This is related to the specific idea of “construction” which is at work here. Although the falling bodies of Galileo are not purely found in nature, but rather a product of a specific act of construction, such a construction is not the product of a subject (or a society) imposing its categories onto the world. Rather the model is one of interaction: Galileo and the phenomena are constructing a setting together, of which it is initially unclear whether it represents the behavior of the falling bodies or is rather a fiction created by Galileo. If an event occurs, in which Galileo is successful in stabilizing a certain setting of falling bodies, he is indeed inviting transcendent elements into the debate, but he lacks the authority or ability to fix their identity. “Just as the event, in itself, does not have the power to dictate how it will be narrated or the consequences that will be authorized on its behalf, neither does it have the power to select among its narrators” (Stengers 2000, p. 68).

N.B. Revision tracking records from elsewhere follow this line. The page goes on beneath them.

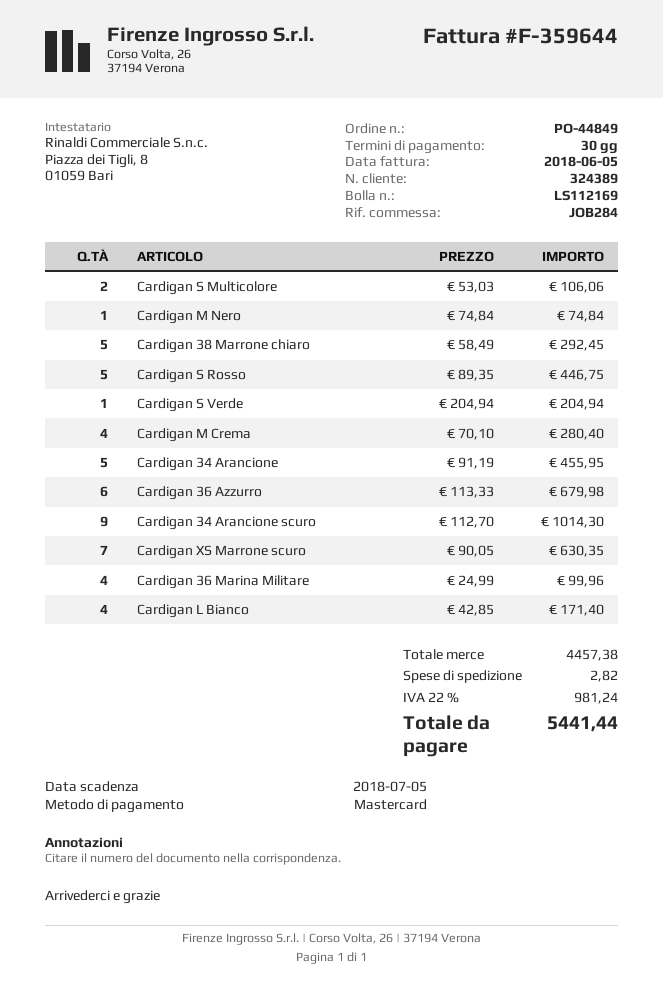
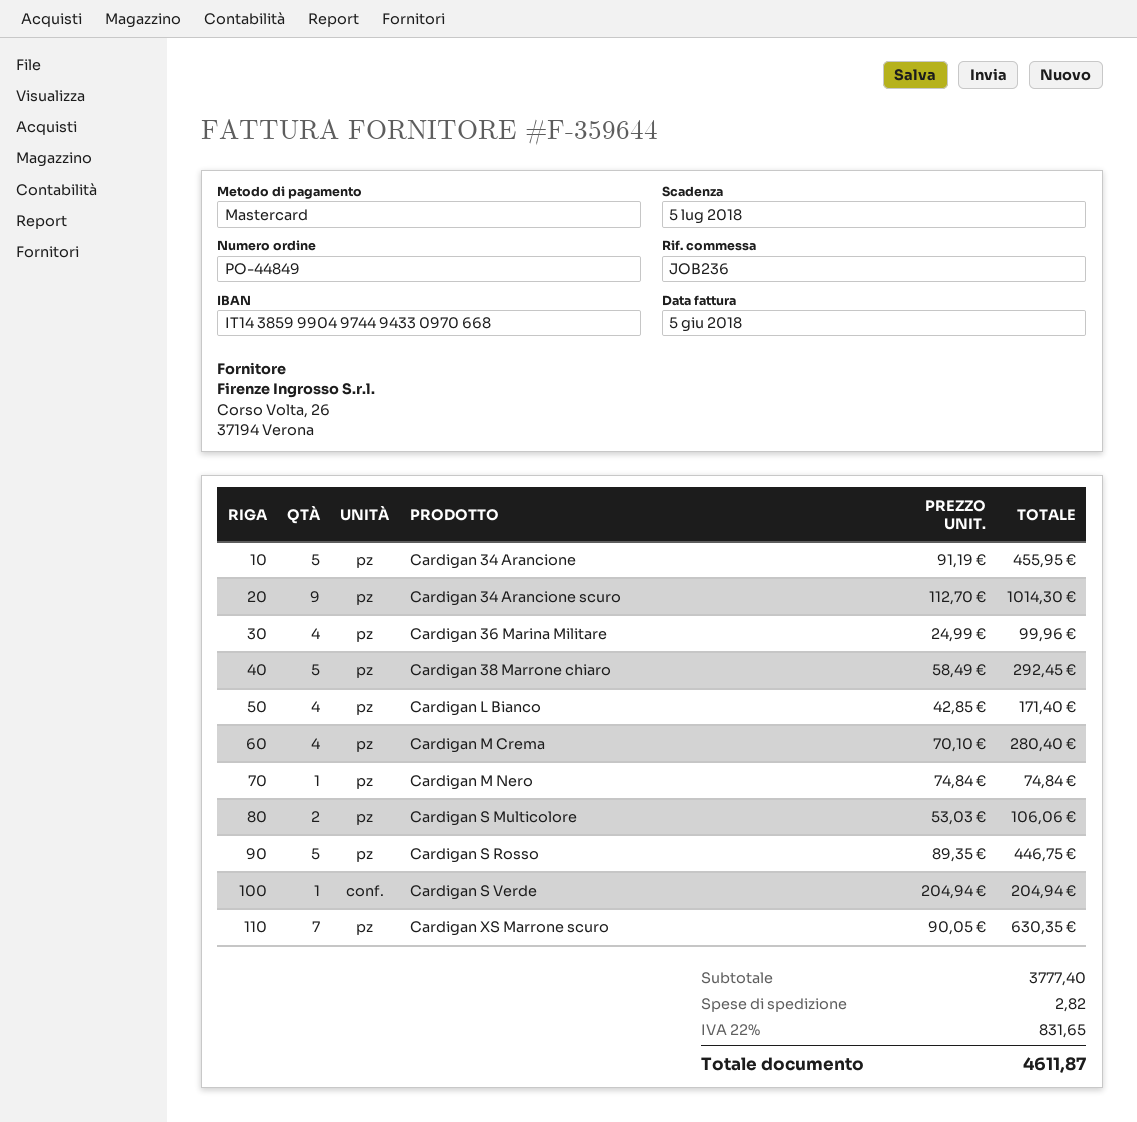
reference: JOB284 -> JOB236
Cardigan 36 Azzurro: 6 x 113.33 = 679.98 -> none
subtotal: 4457.38 -> 3777.40
tax: 22% = 981.24 -> 22% = 831.65
total: 5441.44 -> 4611.87

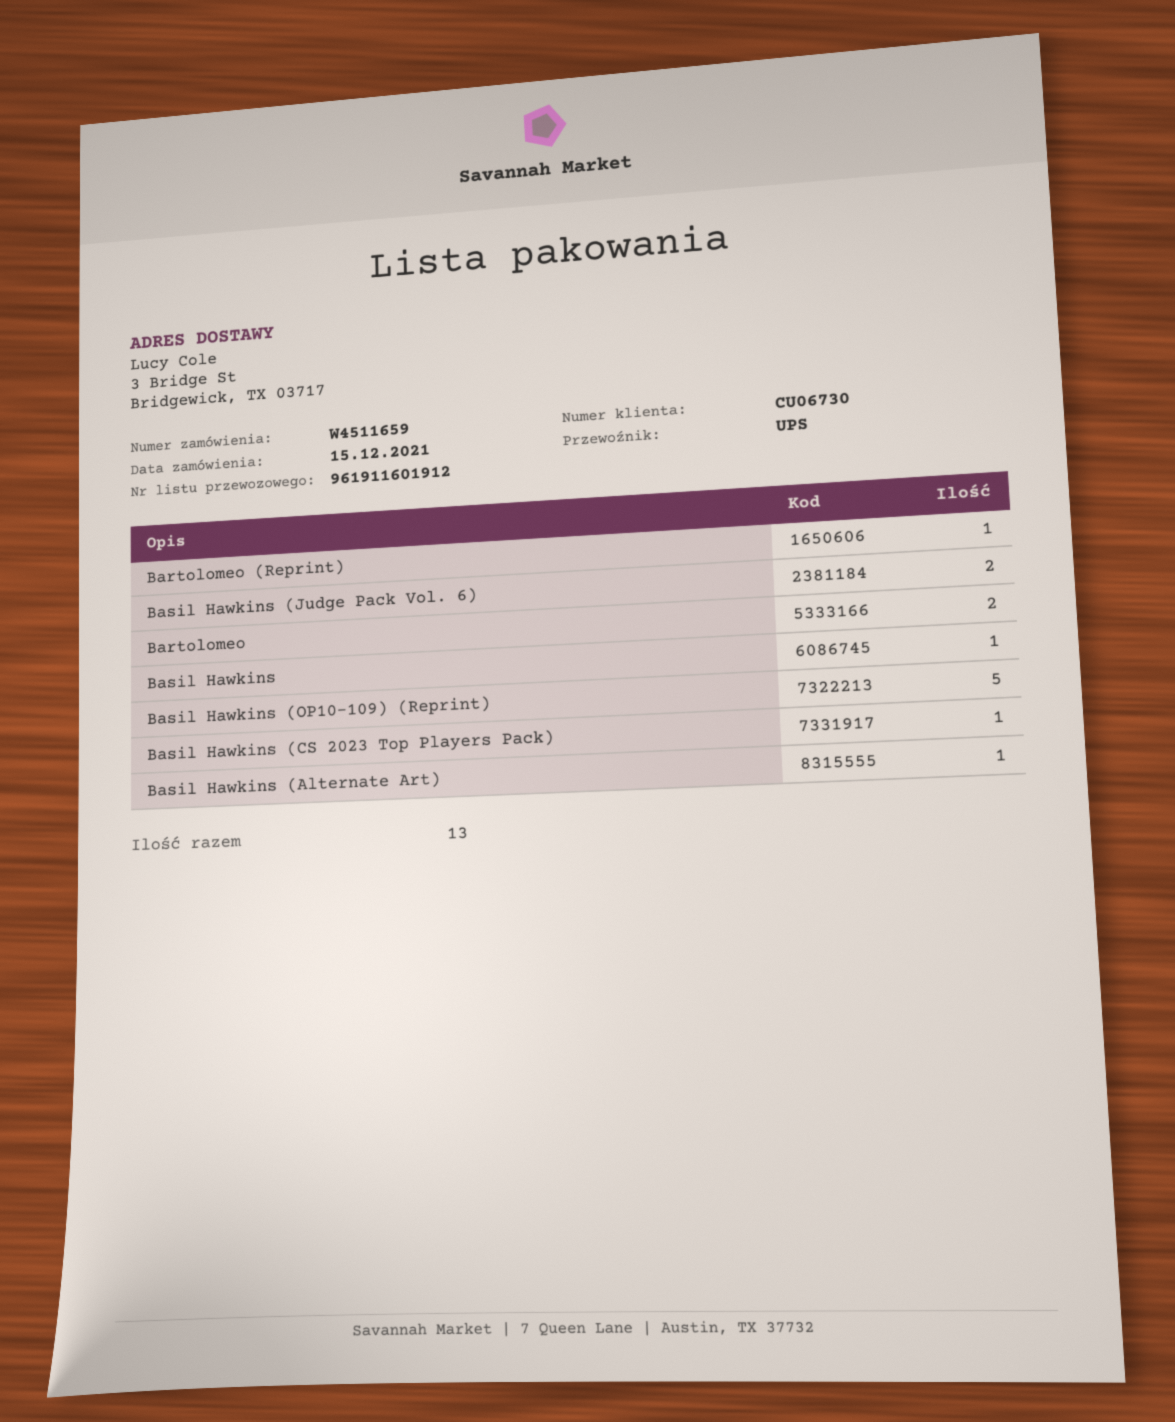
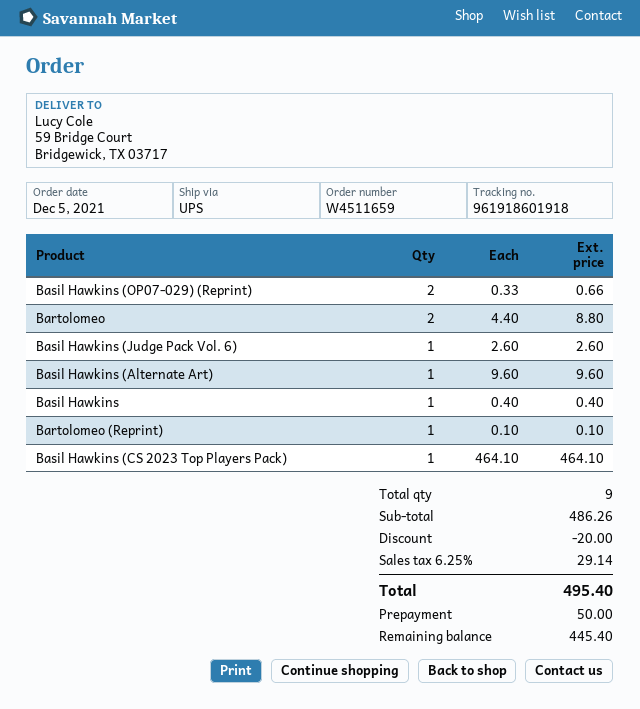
order date: 2021-12-15 -> 2021-12-05
tracking number: 961911601912 -> 961918601918
ship to: 3 Bridge St, Bridgewick, TX 03717 -> 59 Bridge Court, Bridgewick, TX 03717
Basil Hawkins (Judge Pack Vol. 6): 2 -> 1
Basil Hawkins (OP10-109) (Reprint): 5 -> none
Basil Hawkins (OP07-029) (Reprint): none -> 2
total quantity: 13 -> 9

The transcendent element breaks in the discussion, but in the shape of a problem which does not stop the discussion, but rather opens it up in novel ways.

A similar argument is at work in Serres’s The Natural Contract (2011). In his own description of the Galileo affair, again in order to make a point about science in general, Serres is playing with the different forms of transcendence being invoked. According to Serres, Galileo’s famous last words “and yet it moves!” must be interpreted as invoking a transcendental court, outside of society, namely the natural world itself:

The cardinals decide and pass judgment in the name of canon law, of Roman law, and of Aristotle, the physicist jurist. To respond to them, Galileo tries to escape from these texts and conventions by positioning himself outside their laws: “my kingdom is not of this world,” he says, in substance, or, changing point of reference: “the world is not within the jurisdiction of this court.” He is appealing to a nonexistent authority. (Serres 2011, pp. 84–5)

According to Serres, Galileo is thus constructing a new transcendent authority, namely Nature. This new authority has, since then, become a dominant one. But what is at stake in Serres’s book is a contestation of this authority, mainly for political reasons: the traditional transcendent Nature, so productive for the sciences, has resulted in a neglect for the violence as produced by the sciences, for instance in the shape of global warming. Or as Serres states:

Science won all the rights three centuries ago now, by appealing to the Earth, which responded by moving. So the prophet became king. In our turn, we are appealing to an absent authority, when we cry, like Galileo, but before the court of his successors, former prophets turned kings: “the Earth is moved.” The immemorial, fixed Earth, which provided the conditions and foundations of our lives, is moving, the fundamental Earth is trembling. (Serres 2011, p. 87)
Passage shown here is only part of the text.